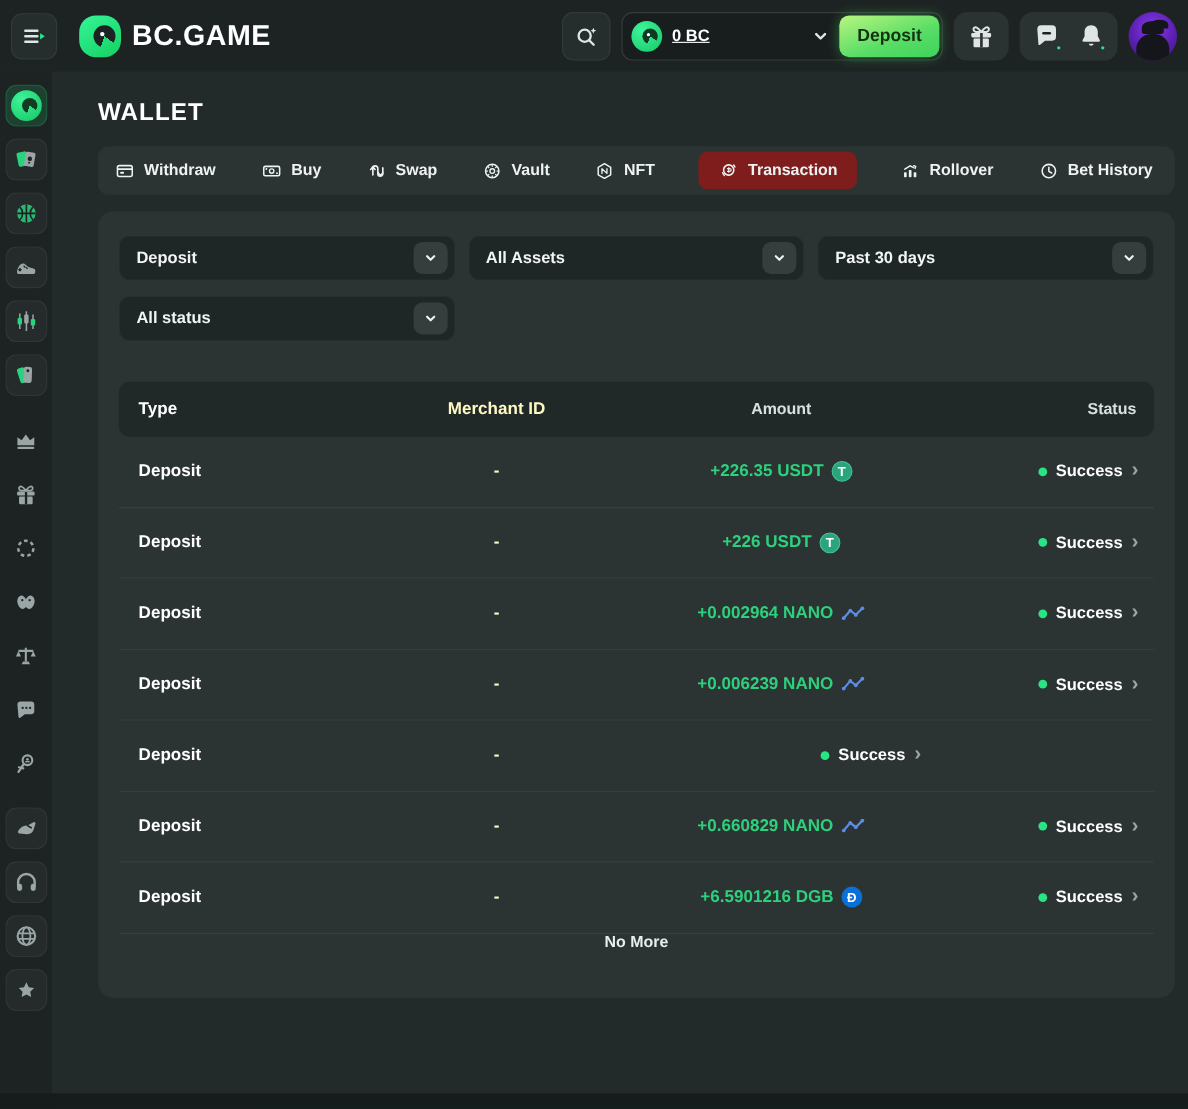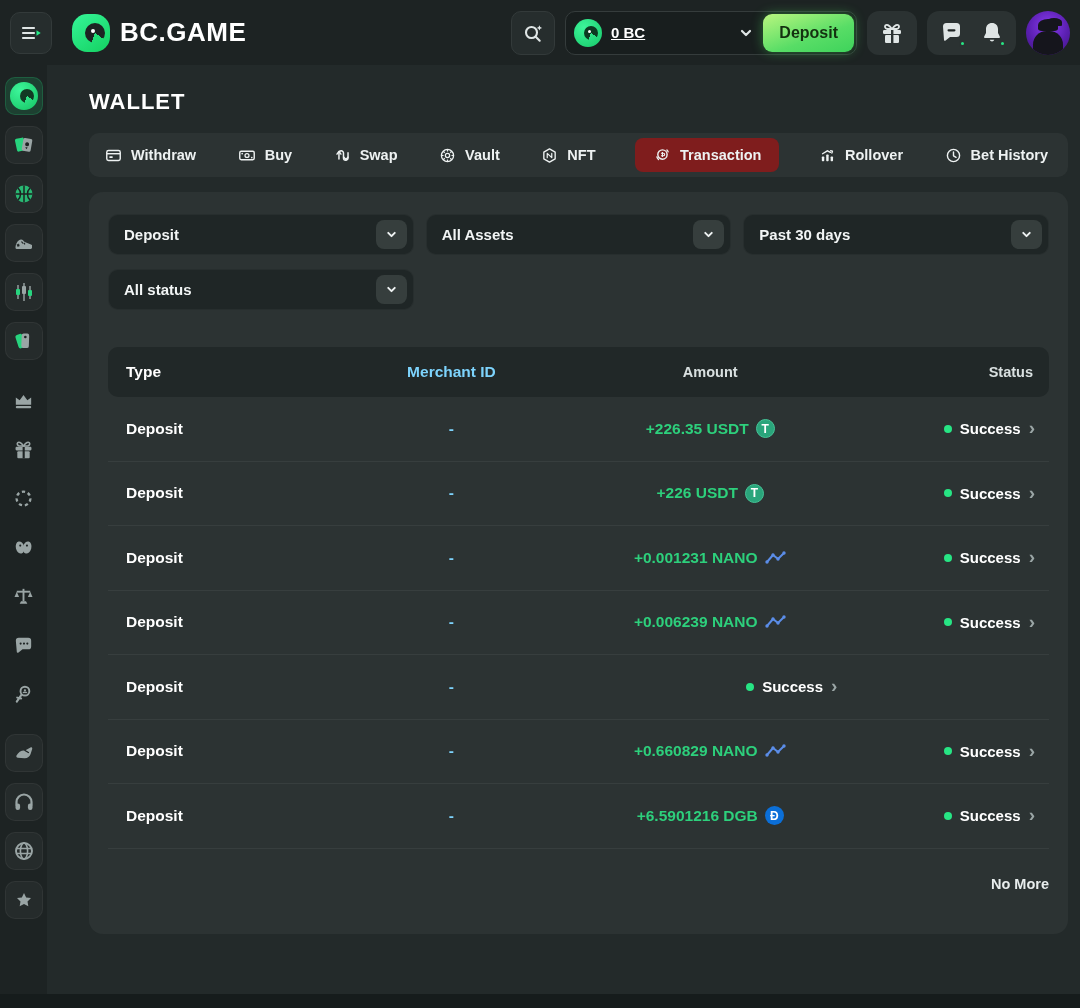--- a/index.html
+++ b/index.html
@@ -71,7 +71,7 @@
   .trow { height:64.5px; display:grid; grid-template-columns:24% 25% 30% 21%; align-items:center;
           border-bottom:1px solid rgba(255,255,255,.055); cursor:pointer; }
   .c-type { padding-left:18px; font-size:15.5px; font-weight:800; color:#fff; }
-  .c-mid { text-align:center; font-size:15.5px; font-weight:800; color:#7dd3fc; }
+  .c-mid { text-align:center; font-size:15.5px; font-weight:800; color:#fef9c3; }
   .c-amount { display:flex; align-items:center; justify-content:center; gap:7px; font-size:15.5px; font-weight:800; color:#2dd07c; }
   .c-status { display:flex; align-items:center; justify-content:flex-end; gap:8px; padding-right:14px; }
   .thead .c-status { padding-right:16px; }

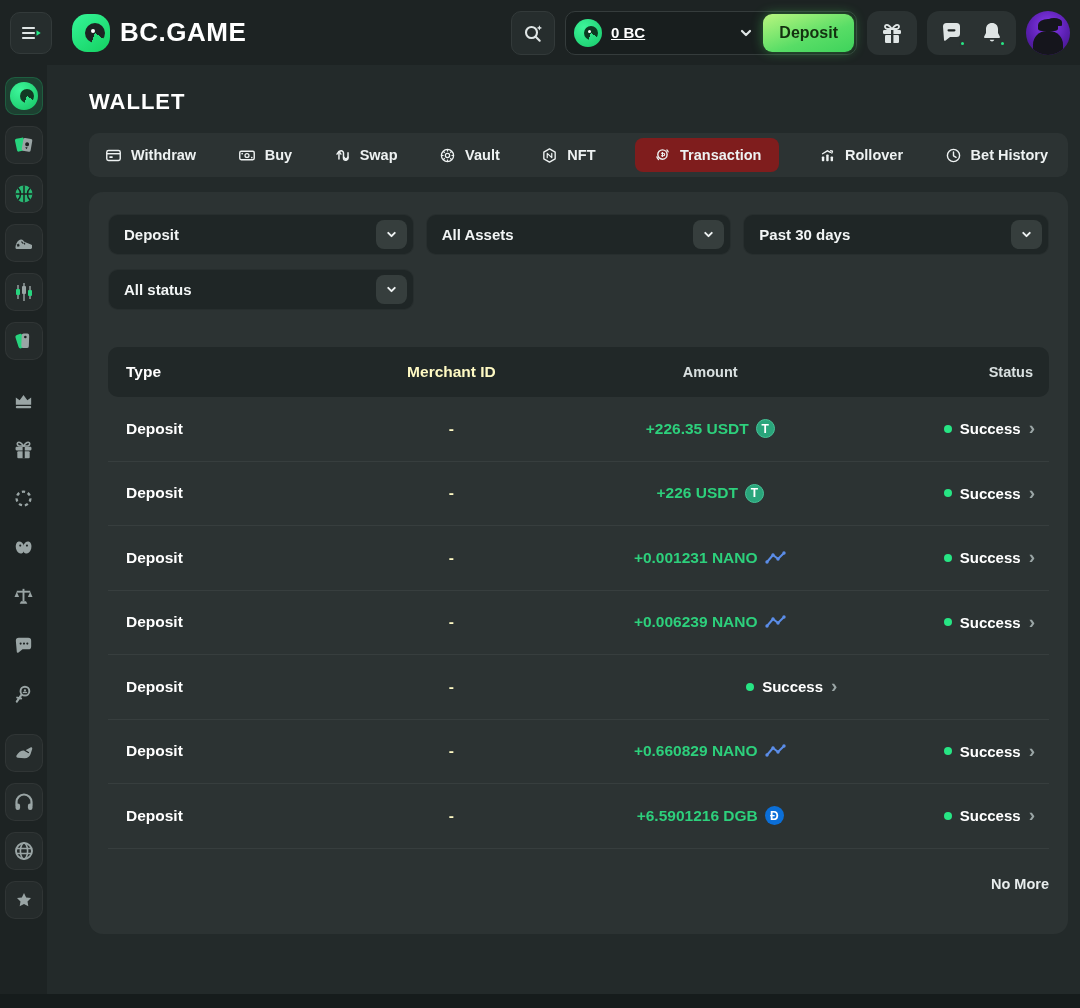--- a/index.html
+++ b/index.html
@@ -433,7 +433,7 @@
           <div class="c-type">Deposit</div>
           <div class="c-mid">-</div>
           <div class="c-amount">
-              <span>+0.001231 NANO</span>
+              <span>+0.002964 NANO</span>
               <svg width="22" height="14" viewBox="0 0 22 14">
                 <polyline points="2,11 8,4 13,8 19,2" fill="none" stroke="#5b8de8" stroke-width="2"></polyline>
                 <circle cx="2" cy="11" r="1.7" fill="#5b8de8"></circle>

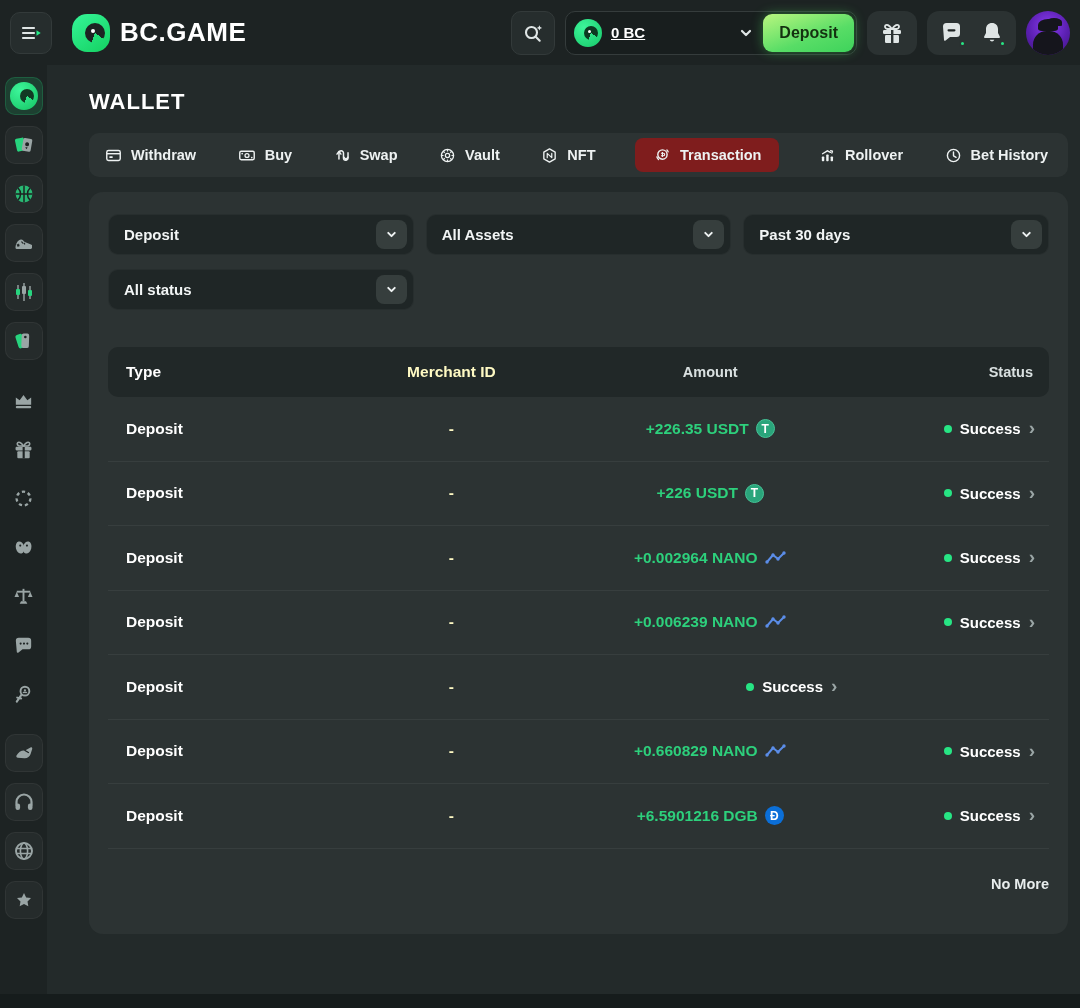--- a/index.html
+++ b/index.html
@@ -82,7 +82,7 @@
                 color:#fff; font-size:12px; font-weight:800; flex:0 0 auto; }
   .coin-usdt { background:#2aa57b; border:1.5px solid #45c497; }
   .coin-dgb  { background:#0b6fd8; }
-  .no-more { margin-top:27px; text-align:right; font-size:14.5px; font-weight:800; color:#e8eded; }
+  .no-more { text-align:center; font-size:14.5px; font-weight:800; color:#e8eded; }
   .footer-strip { position:fixed; left:0; bottom:0; width:1080px; height:14px; background:#161c1c; }
   svg { display:block; }
 </style>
--- --- ---
WHAT TO WORK ON:
Return the material above verbatim, minus the pictures.

ANSWER SECTION:
--- a/index.html
+++ b/index.html
@@ -71,7 +71,7 @@
   .trow { height:64.5px; display:grid; grid-template-columns:24% 25% 30% 21%; align-items:center;
           border-bottom:1px solid rgba(255,255,255,.055); cursor:pointer; }
   .c-type { padding-left:18px; font-size:15.5px; font-weight:800; color:#fff; }
-  .c-mid { text-align:center; font-size:15.5px; font-weight:800; color:#7dd3fc; }
+  .c-mid { text-align:center; font-size:15.5px; font-weight:800; color:#fef9c3; }
   .c-amount { display:flex; align-items:center; justify-content:center; gap:7px; font-size:15.5px; font-weight:800; color:#2dd07c; }
   .c-status { display:flex; align-items:center; justify-content:flex-end; gap:8px; padding-right:14px; }
   .thead .c-status { padding-right:16px; }

--- a/index.html
+++ b/index.html
@@ -433,7 +433,7 @@
           <div class="c-type">Deposit</div>
           <div class="c-mid">-</div>
           <div class="c-amount">
-              <span>+0.001231 NANO</span>
+              <span>+0.002964 NANO</span>
               <svg width="22" height="14" viewBox="0 0 22 14">
                 <polyline points="2,11 8,4 13,8 19,2" fill="none" stroke="#5b8de8" stroke-width="2"></polyline>
                 <circle cx="2" cy="11" r="1.7" fill="#5b8de8"></circle>

--- a/index.html
+++ b/index.html
@@ -82,7 +82,7 @@
                 color:#fff; font-size:12px; font-weight:800; flex:0 0 auto; }
   .coin-usdt { background:#2aa57b; border:1.5px solid #45c497; }
   .coin-dgb  { background:#0b6fd8; }
-  .no-more { margin-top:27px; text-align:right; font-size:14.5px; font-weight:800; color:#e8eded; }
+  .no-more { text-align:center; font-size:14.5px; font-weight:800; color:#e8eded; }
   .footer-strip { position:fixed; left:0; bottom:0; width:1080px; height:14px; background:#161c1c; }
   svg { display:block; }
 </style>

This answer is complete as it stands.